Excerpted records Start Marker

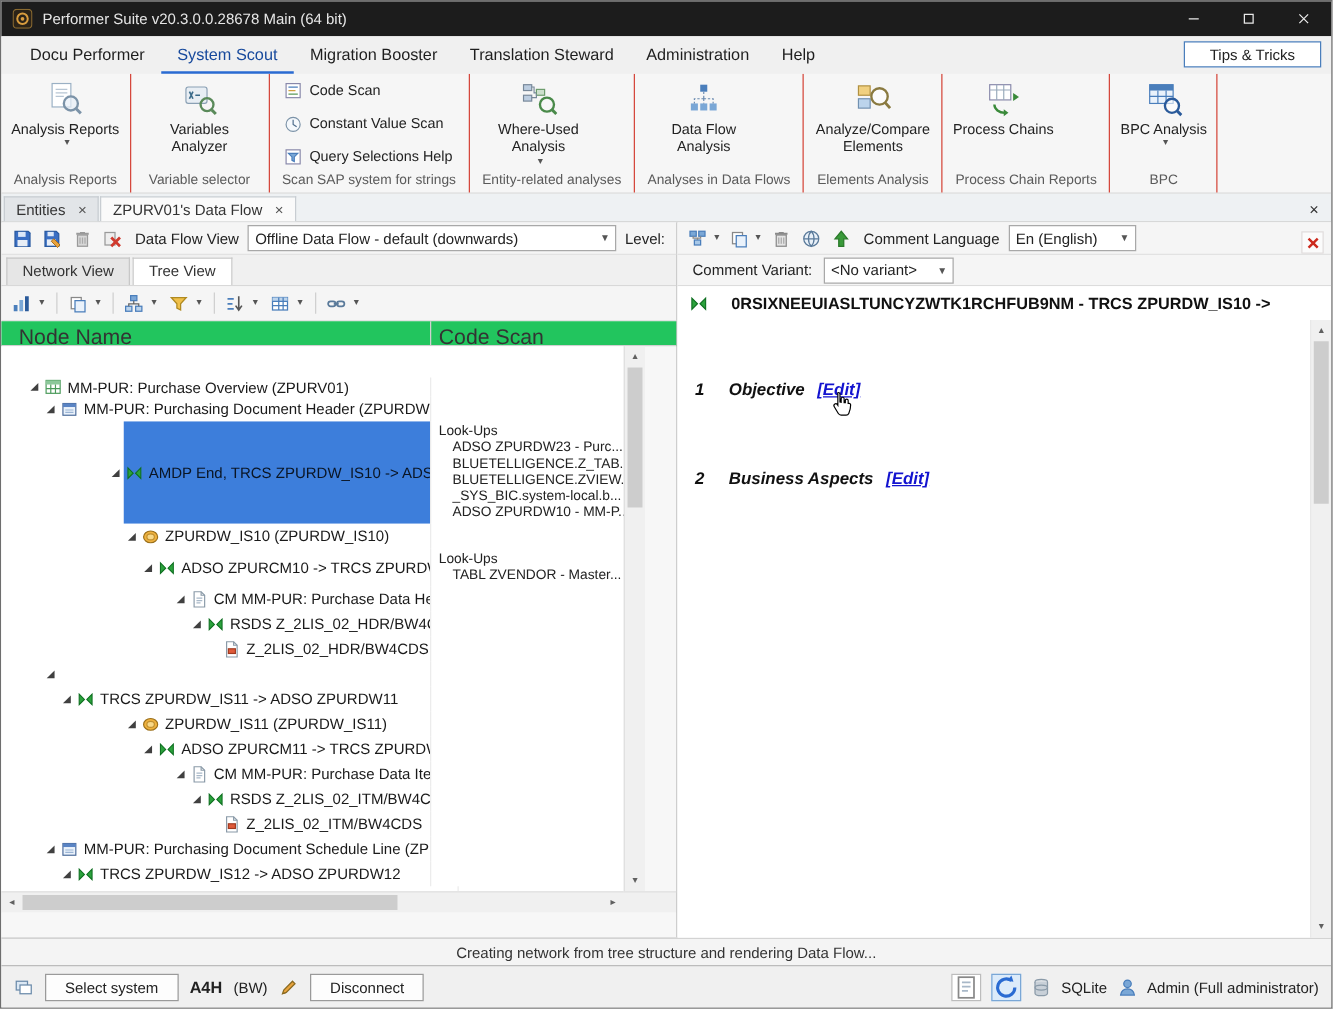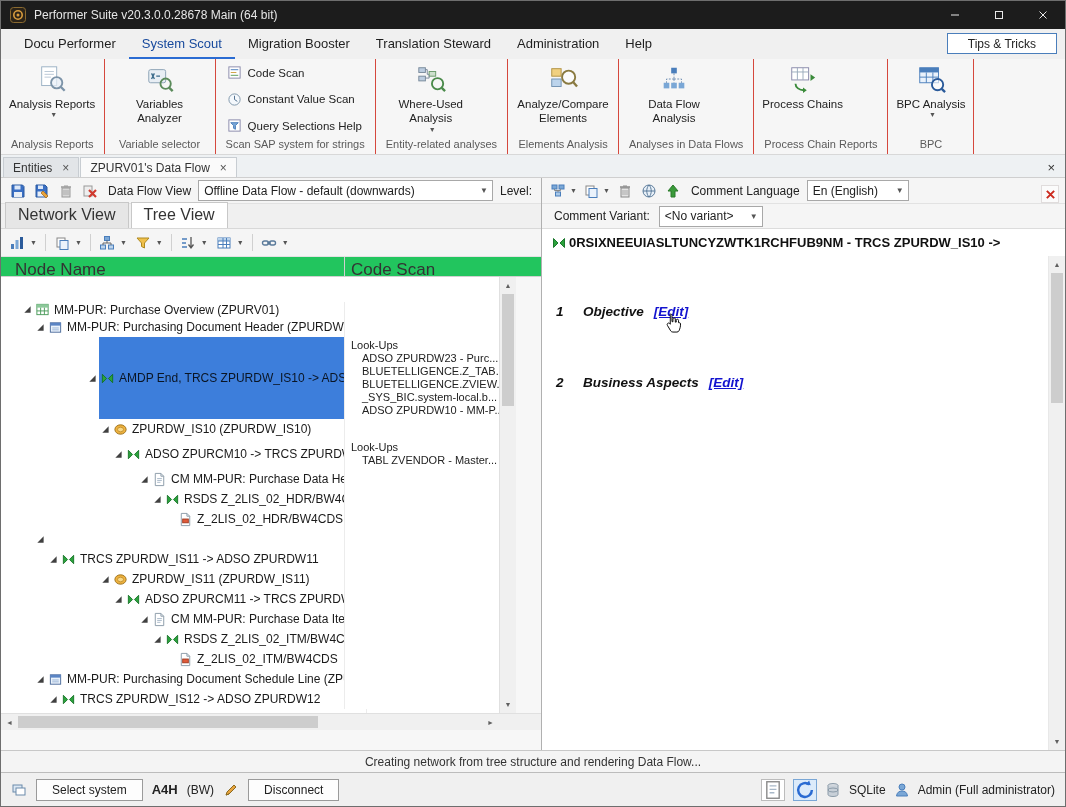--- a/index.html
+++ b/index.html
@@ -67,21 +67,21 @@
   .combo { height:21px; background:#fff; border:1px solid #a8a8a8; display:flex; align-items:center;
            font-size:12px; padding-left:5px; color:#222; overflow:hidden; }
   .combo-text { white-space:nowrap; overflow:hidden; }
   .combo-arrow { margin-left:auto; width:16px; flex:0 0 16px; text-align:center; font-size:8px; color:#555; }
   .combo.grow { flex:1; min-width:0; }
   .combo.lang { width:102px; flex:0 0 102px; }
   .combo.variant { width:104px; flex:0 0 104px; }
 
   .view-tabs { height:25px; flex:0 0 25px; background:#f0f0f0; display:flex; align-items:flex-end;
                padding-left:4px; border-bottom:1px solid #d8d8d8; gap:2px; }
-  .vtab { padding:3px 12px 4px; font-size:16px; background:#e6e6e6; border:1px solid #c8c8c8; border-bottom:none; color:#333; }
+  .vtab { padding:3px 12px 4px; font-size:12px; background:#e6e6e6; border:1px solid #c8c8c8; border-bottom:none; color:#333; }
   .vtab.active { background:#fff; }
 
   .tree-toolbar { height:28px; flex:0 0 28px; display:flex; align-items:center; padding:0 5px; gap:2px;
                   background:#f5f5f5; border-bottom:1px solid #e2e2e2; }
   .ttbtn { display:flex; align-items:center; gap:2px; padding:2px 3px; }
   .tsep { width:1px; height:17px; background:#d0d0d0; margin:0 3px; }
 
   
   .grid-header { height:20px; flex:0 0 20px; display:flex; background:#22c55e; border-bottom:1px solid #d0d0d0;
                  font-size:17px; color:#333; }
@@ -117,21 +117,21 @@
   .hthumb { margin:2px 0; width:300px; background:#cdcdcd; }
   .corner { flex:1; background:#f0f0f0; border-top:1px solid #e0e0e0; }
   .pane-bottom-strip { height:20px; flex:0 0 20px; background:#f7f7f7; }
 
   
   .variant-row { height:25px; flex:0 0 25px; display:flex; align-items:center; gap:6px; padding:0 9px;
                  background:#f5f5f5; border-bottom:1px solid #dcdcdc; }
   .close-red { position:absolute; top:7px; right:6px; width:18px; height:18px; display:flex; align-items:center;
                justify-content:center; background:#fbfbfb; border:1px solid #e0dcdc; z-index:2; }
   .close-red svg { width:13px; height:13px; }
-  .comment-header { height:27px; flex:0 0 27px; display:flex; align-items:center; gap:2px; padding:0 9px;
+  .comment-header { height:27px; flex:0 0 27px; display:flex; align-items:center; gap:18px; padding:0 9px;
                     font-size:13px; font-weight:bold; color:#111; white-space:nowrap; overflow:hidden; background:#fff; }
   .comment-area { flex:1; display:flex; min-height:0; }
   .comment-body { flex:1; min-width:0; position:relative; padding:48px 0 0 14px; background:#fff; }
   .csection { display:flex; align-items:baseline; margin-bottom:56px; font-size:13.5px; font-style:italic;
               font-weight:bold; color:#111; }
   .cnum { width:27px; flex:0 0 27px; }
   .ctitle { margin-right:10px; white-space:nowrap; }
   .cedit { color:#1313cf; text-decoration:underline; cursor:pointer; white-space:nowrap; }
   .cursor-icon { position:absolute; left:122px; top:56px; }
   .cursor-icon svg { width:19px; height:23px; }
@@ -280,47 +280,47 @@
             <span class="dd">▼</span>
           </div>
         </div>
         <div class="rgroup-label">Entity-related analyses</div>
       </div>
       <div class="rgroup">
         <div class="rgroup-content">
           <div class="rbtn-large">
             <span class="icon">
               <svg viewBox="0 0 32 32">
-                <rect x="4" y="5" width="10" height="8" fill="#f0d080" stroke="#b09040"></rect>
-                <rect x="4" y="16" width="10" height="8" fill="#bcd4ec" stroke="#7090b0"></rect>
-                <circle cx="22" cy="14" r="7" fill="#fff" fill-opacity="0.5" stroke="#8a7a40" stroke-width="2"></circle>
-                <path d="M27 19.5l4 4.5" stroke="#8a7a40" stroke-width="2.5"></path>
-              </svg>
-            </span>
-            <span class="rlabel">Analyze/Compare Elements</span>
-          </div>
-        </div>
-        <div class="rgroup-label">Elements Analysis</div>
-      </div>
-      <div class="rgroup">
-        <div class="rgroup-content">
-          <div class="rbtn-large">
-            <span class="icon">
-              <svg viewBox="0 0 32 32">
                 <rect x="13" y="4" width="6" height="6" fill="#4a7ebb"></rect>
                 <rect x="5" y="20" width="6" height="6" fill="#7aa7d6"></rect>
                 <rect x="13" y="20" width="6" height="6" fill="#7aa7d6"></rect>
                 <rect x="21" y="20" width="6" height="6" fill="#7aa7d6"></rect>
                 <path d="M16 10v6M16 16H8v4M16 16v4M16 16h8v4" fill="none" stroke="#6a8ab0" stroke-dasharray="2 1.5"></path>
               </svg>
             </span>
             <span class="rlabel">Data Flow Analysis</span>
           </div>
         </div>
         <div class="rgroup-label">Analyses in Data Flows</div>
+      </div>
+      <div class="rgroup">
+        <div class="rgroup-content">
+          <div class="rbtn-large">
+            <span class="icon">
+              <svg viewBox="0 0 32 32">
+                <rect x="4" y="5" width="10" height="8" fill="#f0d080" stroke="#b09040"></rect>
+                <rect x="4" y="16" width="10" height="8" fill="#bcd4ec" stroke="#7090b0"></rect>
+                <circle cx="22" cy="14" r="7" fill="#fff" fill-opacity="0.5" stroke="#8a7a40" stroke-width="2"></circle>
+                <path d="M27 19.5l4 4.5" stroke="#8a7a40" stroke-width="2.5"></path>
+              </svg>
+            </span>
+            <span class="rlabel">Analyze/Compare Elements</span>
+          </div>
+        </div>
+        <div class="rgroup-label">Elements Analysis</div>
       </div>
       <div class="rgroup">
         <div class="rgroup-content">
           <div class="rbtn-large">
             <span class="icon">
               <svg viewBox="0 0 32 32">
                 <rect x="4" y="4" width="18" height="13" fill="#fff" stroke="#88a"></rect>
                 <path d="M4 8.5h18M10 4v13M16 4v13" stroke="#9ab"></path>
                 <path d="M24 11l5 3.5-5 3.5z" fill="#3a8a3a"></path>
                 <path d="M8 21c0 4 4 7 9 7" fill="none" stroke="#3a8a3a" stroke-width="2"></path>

Excerpted records End Marker

[Required action] Exactly as written, print each entry, leaving all pictures out.

[Final answer]
--- a/index.html
+++ b/index.html
@@ -67,21 +67,21 @@
   .combo { height:21px; background:#fff; border:1px solid #a8a8a8; display:flex; align-items:center;
            font-size:12px; padding-left:5px; color:#222; overflow:hidden; }
   .combo-text { white-space:nowrap; overflow:hidden; }
   .combo-arrow { margin-left:auto; width:16px; flex:0 0 16px; text-align:center; font-size:8px; color:#555; }
   .combo.grow { flex:1; min-width:0; }
   .combo.lang { width:102px; flex:0 0 102px; }
   .combo.variant { width:104px; flex:0 0 104px; }
 
   .view-tabs { height:25px; flex:0 0 25px; background:#f0f0f0; display:flex; align-items:flex-end;
                padding-left:4px; border-bottom:1px solid #d8d8d8; gap:2px; }
-  .vtab { padding:3px 12px 4px; font-size:16px; background:#e6e6e6; border:1px solid #c8c8c8; border-bottom:none; color:#333; }
+  .vtab { padding:3px 12px 4px; font-size:12px; background:#e6e6e6; border:1px solid #c8c8c8; border-bottom:none; color:#333; }
   .vtab.active { background:#fff; }
 
   .tree-toolbar { height:28px; flex:0 0 28px; display:flex; align-items:center; padding:0 5px; gap:2px;
                   background:#f5f5f5; border-bottom:1px solid #e2e2e2; }
   .ttbtn { display:flex; align-items:center; gap:2px; padding:2px 3px; }
   .tsep { width:1px; height:17px; background:#d0d0d0; margin:0 3px; }
 
   
   .grid-header { height:20px; flex:0 0 20px; display:flex; background:#22c55e; border-bottom:1px solid #d0d0d0;
                  font-size:17px; color:#333; }
@@ -117,21 +117,21 @@
   .hthumb { margin:2px 0; width:300px; background:#cdcdcd; }
   .corner { flex:1; background:#f0f0f0; border-top:1px solid #e0e0e0; }
   .pane-bottom-strip { height:20px; flex:0 0 20px; background:#f7f7f7; }
 
   
   .variant-row { height:25px; flex:0 0 25px; display:flex; align-items:center; gap:6px; padding:0 9px;
                  background:#f5f5f5; border-bottom:1px solid #dcdcdc; }
   .close-red { position:absolute; top:7px; right:6px; width:18px; height:18px; display:flex; align-items:center;
                justify-content:center; background:#fbfbfb; border:1px solid #e0dcdc; z-index:2; }
   .close-red svg { width:13px; height:13px; }
-  .comment-header { height:27px; flex:0 0 27px; display:flex; align-items:center; gap:2px; padding:0 9px;
+  .comment-header { height:27px; flex:0 0 27px; display:flex; align-items:center; gap:18px; padding:0 9px;
                     font-size:13px; font-weight:bold; color:#111; white-space:nowrap; overflow:hidden; background:#fff; }
   .comment-area { flex:1; display:flex; min-height:0; }
   .comment-body { flex:1; min-width:0; position:relative; padding:48px 0 0 14px; background:#fff; }
   .csection { display:flex; align-items:baseline; margin-bottom:56px; font-size:13.5px; font-style:italic;
               font-weight:bold; color:#111; }
   .cnum { width:27px; flex:0 0 27px; }
   .ctitle { margin-right:10px; white-space:nowrap; }
   .cedit { color:#1313cf; text-decoration:underline; cursor:pointer; white-space:nowrap; }
   .cursor-icon { position:absolute; left:122px; top:56px; }
   .cursor-icon svg { width:19px; height:23px; }
@@ -280,47 +280,47 @@
             <span class="dd">▼</span>
           </div>
         </div>
         <div class="rgroup-label">Entity-related analyses</div>
       </div>
       <div class="rgroup">
         <div class="rgroup-content">
           <div class="rbtn-large">
             <span class="icon">
               <svg viewBox="0 0 32 32">
-                <rect x="4" y="5" width="10" height="8" fill="#f0d080" stroke="#b09040"></rect>
-                <rect x="4" y="16" width="10" height="8" fill="#bcd4ec" stroke="#7090b0"></rect>
-                <circle cx="22" cy="14" r="7" fill="#fff" fill-opacity="0.5" stroke="#8a7a40" stroke-width="2"></circle>
-                <path d="M27 19.5l4 4.5" stroke="#8a7a40" stroke-width="2.5"></path>
-              </svg>
-            </span>
-            <span class="rlabel">Analyze/Compare Elements</span>
-          </div>
-        </div>
-        <div class="rgroup-label">Elements Analysis</div>
-      </div>
-      <div class="rgroup">
-        <div class="rgroup-content">
-          <div class="rbtn-large">
-            <span class="icon">
-              <svg viewBox="0 0 32 32">
                 <rect x="13" y="4" width="6" height="6" fill="#4a7ebb"></rect>
                 <rect x="5" y="20" width="6" height="6" fill="#7aa7d6"></rect>
                 <rect x="13" y="20" width="6" height="6" fill="#7aa7d6"></rect>
                 <rect x="21" y="20" width="6" height="6" fill="#7aa7d6"></rect>
                 <path d="M16 10v6M16 16H8v4M16 16v4M16 16h8v4" fill="none" stroke="#6a8ab0" stroke-dasharray="2 1.5"></path>
               </svg>
             </span>
             <span class="rlabel">Data Flow Analysis</span>
           </div>
         </div>
         <div class="rgroup-label">Analyses in Data Flows</div>
+      </div>
+      <div class="rgroup">
+        <div class="rgroup-content">
+          <div class="rbtn-large">
+            <span class="icon">
+              <svg viewBox="0 0 32 32">
+                <rect x="4" y="5" width="10" height="8" fill="#f0d080" stroke="#b09040"></rect>
+                <rect x="4" y="16" width="10" height="8" fill="#bcd4ec" stroke="#7090b0"></rect>
+                <circle cx="22" cy="14" r="7" fill="#fff" fill-opacity="0.5" stroke="#8a7a40" stroke-width="2"></circle>
+                <path d="M27 19.5l4 4.5" stroke="#8a7a40" stroke-width="2.5"></path>
+              </svg>
+            </span>
+            <span class="rlabel">Analyze/Compare Elements</span>
+          </div>
+        </div>
+        <div class="rgroup-label">Elements Analysis</div>
       </div>
       <div class="rgroup">
         <div class="rgroup-content">
           <div class="rbtn-large">
             <span class="icon">
               <svg viewBox="0 0 32 32">
                 <rect x="4" y="4" width="18" height="13" fill="#fff" stroke="#88a"></rect>
                 <path d="M4 8.5h18M10 4v13M16 4v13" stroke="#9ab"></path>
                 <path d="M24 11l5 3.5-5 3.5z" fill="#3a8a3a"></path>
                 <path d="M8 21c0 4 4 7 9 7" fill="none" stroke="#3a8a3a" stroke-width="2"></path>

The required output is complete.